Large businesses continue to demonstrate higher prioritization, with 96 percent treating cyber security as a top concern, reflecting the greater exposure of these entities, as well as potentially stronger regulatory and stakeholder pressures.
The U.K. Cyber Security Breaches Survey 2025 also pointed out that incident response remains largely internally focused, with most organizations (76 percent of businesses) reporting breaches to senior leadership. However, external reporting is much less common, partly due to the lack of clear guidance—only a third have documentation specifying when and how to escalate incidents externally. Larger organizations and those in regulated sectors such as health and finance show stronger alignment with best practice incident response, with documented procedures and plans in place.
Following a breach, the most common preventive measure is staff training or communication, a low-cost but effective response that reflects an understanding of the human element in cyber security.
Commenting on the Cyber Security Breaches Survey 2025, Matt Cooke, cybersecurity strategist for EMEA at Proofpoint, stated in an emailed statement, “The trend of board-level responsibility for cyber security declining is a particularly worrying development. Cyber security can’t be treated as an after-thought by anyone in an organisation – particularly those at board level, who control the purse strings and business priorities.”
Cooke added that previous research has found that both CISOs (70 percent) and board members (73 percent) were aligned in the feeling that a material cyber attack is likely to impact their organisation in the next 12 months, which highlights an alarming issue if cybersecurity is not adequately prioritized.

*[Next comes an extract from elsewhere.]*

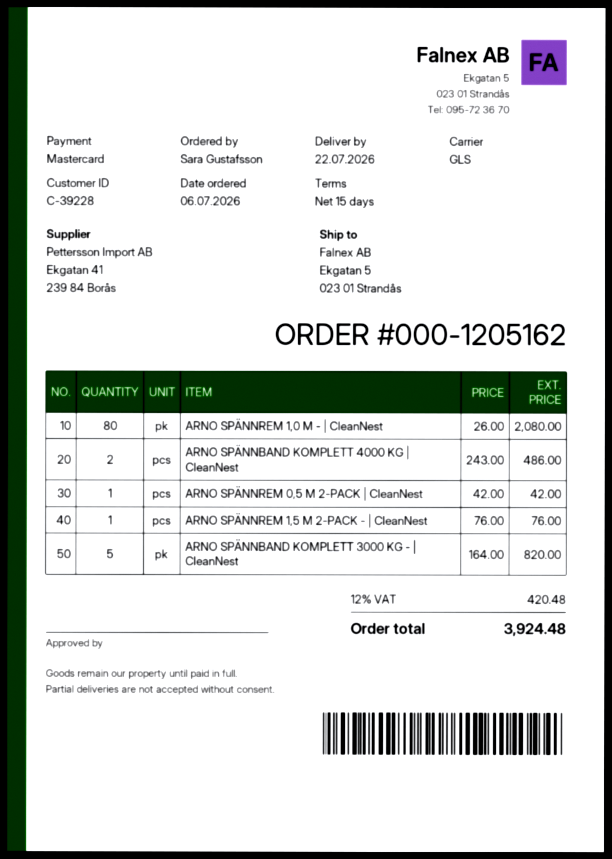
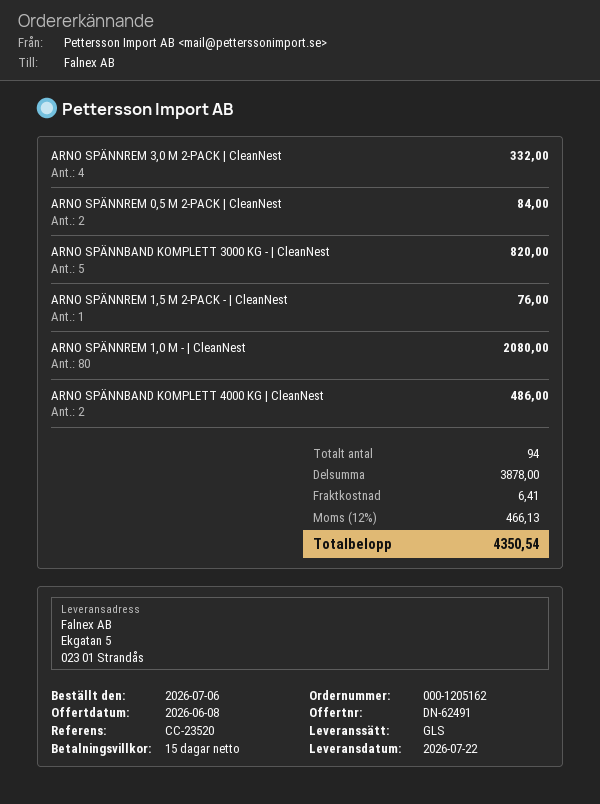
ARNO SPÄNNREM 0,5 M 2-PACK | CleanNest: 1 for 42.00 -> 2 for 84.00
ARNO SPÄNNREM 3,0 M 2-PACK | CleanNest: none -> 4 for 332.00
shipping: none -> 6.41
tax: 12% = 420.48 -> 12% = 466.13
total: 3924.48 -> 4350.54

“The 2025 Cybersecurity Breaches Survey underscores the urgent need for stronger cyber defenses across UK businesses, and it comes as no surprise – the survey highlights a potential gap in investment in security monitoring and cyber security strategies,” Etay Maor, chief security strategist at Cato Networks, wrote in an emailed statement. “The increased prevalence of ransomware attacks and the persistent threat of phishing represent a risk to businesses as attack techniques become more sophisticated, especially in the realm of generative AI crafting more convincing phishing campaigns.”
He added that while the survey noted a concerning trend of declining board-level responsibility for cybersecurity, it’s essential that leadership recognizes cyber risk as a core business concern. Boards should ensure that robust security strategies are in place, including incident response plans that specifically address ransomware scenarios.

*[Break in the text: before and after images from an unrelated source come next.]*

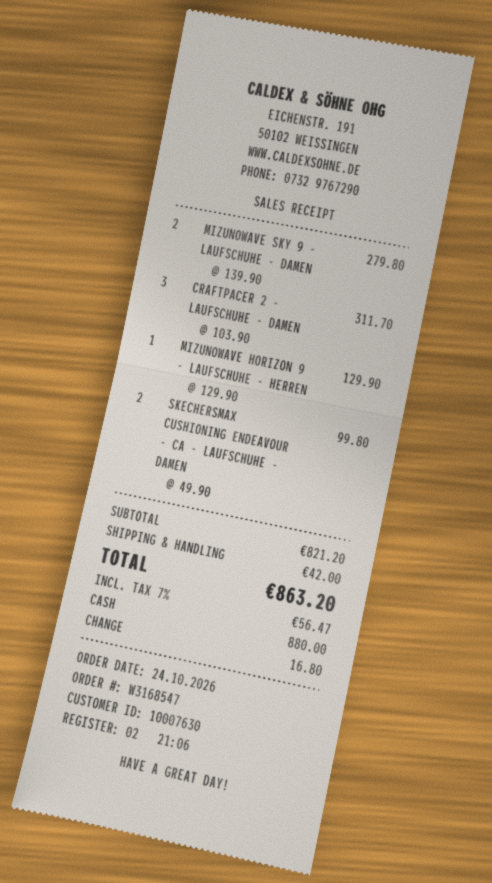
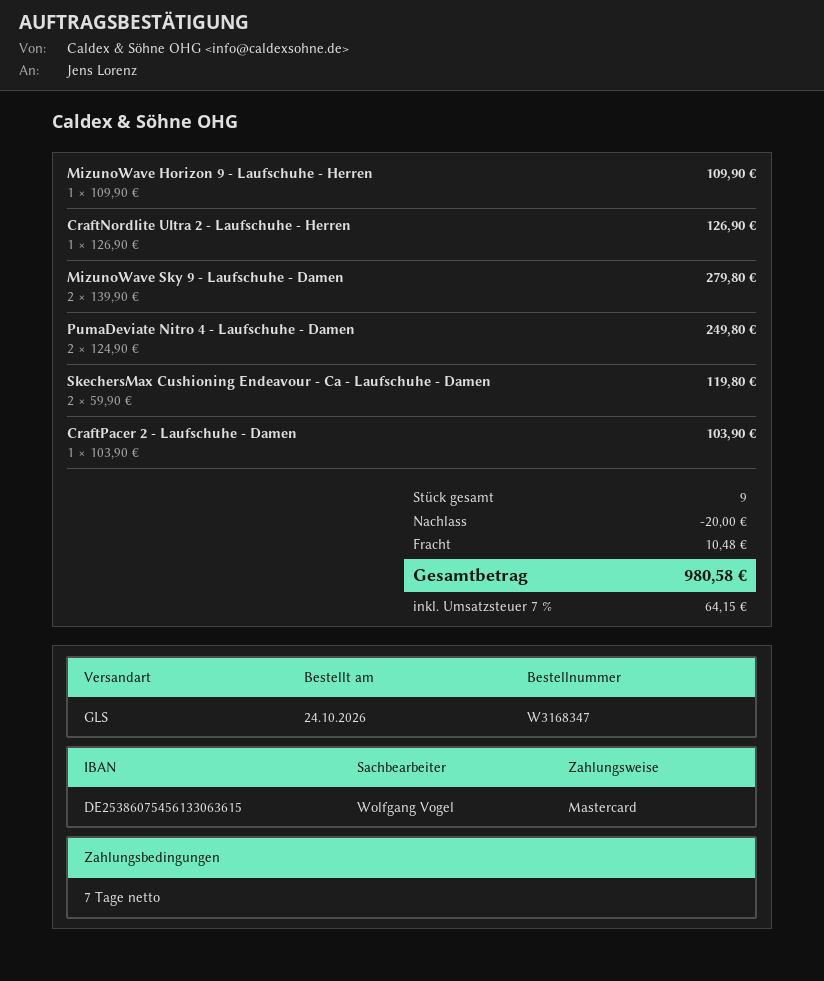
order number: W3168547 -> W3168347
payment method: cash -> Mastercard
CRAFTPACER 2 - LAUFSCHUHE - DAMEN: 3 x 103.90 = 311.70 -> 1 x 103.90 = 103.90
MIZUNOWAVE HORIZON 9 - LAUFSCHUHE - HERREN: 1 x 129.90 = 129.90 -> 1 x 109.90 = 109.90
SKECHERSMAX CUSHIONING ENDEAVOUR - CA - LAUFSCHUHE - DAMEN: 2 x 49.90 = 99.80 -> 2 x 59.90 = 119.80
CraftNordlite Ultra 2 - Laufschuhe - Herren: none -> 1 x 126.90 = 126.90
PumaDeviate Nitro 4 - Laufschuhe - Damen: none -> 2 x 124.90 = 249.80
discount: none -> 20.00
shipping: 42.00 -> 10.48
tax: 7% = 56.47 -> 7% = 64.15
total: 863.20 -> 980.58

“To combat the rise in ransomware, organizations should implement a multi-layered security architecture that combines threat intelligence feeds, heuristic analysis, and advanced machine learning to detect and block attacks at various stages,” according to Maor. “This includes preventing initial infiltration through phishing, as well as limiting the spread of ransomware within the network.”

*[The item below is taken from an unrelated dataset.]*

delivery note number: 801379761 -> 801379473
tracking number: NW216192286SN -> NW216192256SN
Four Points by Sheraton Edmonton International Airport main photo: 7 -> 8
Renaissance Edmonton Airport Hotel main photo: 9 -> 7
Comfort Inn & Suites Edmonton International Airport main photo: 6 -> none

In conclusion, the Cyber Security Breaches Survey 2025 emphasizes that while progress is being made in certain areas, evolving threats like phishing and ransomware and disparities between different types of organizations highlight persistent vulnerabilities. The observed strengthening of cyber hygiene among small businesses, promoting official guidance and initiatives, improving incident response capabilities, encouraging transparent reporting, managing supply chain risks, and empowering boards with cyber knowledge are crucial steps toward building a more secure and resilient cyber landscape for the U.K.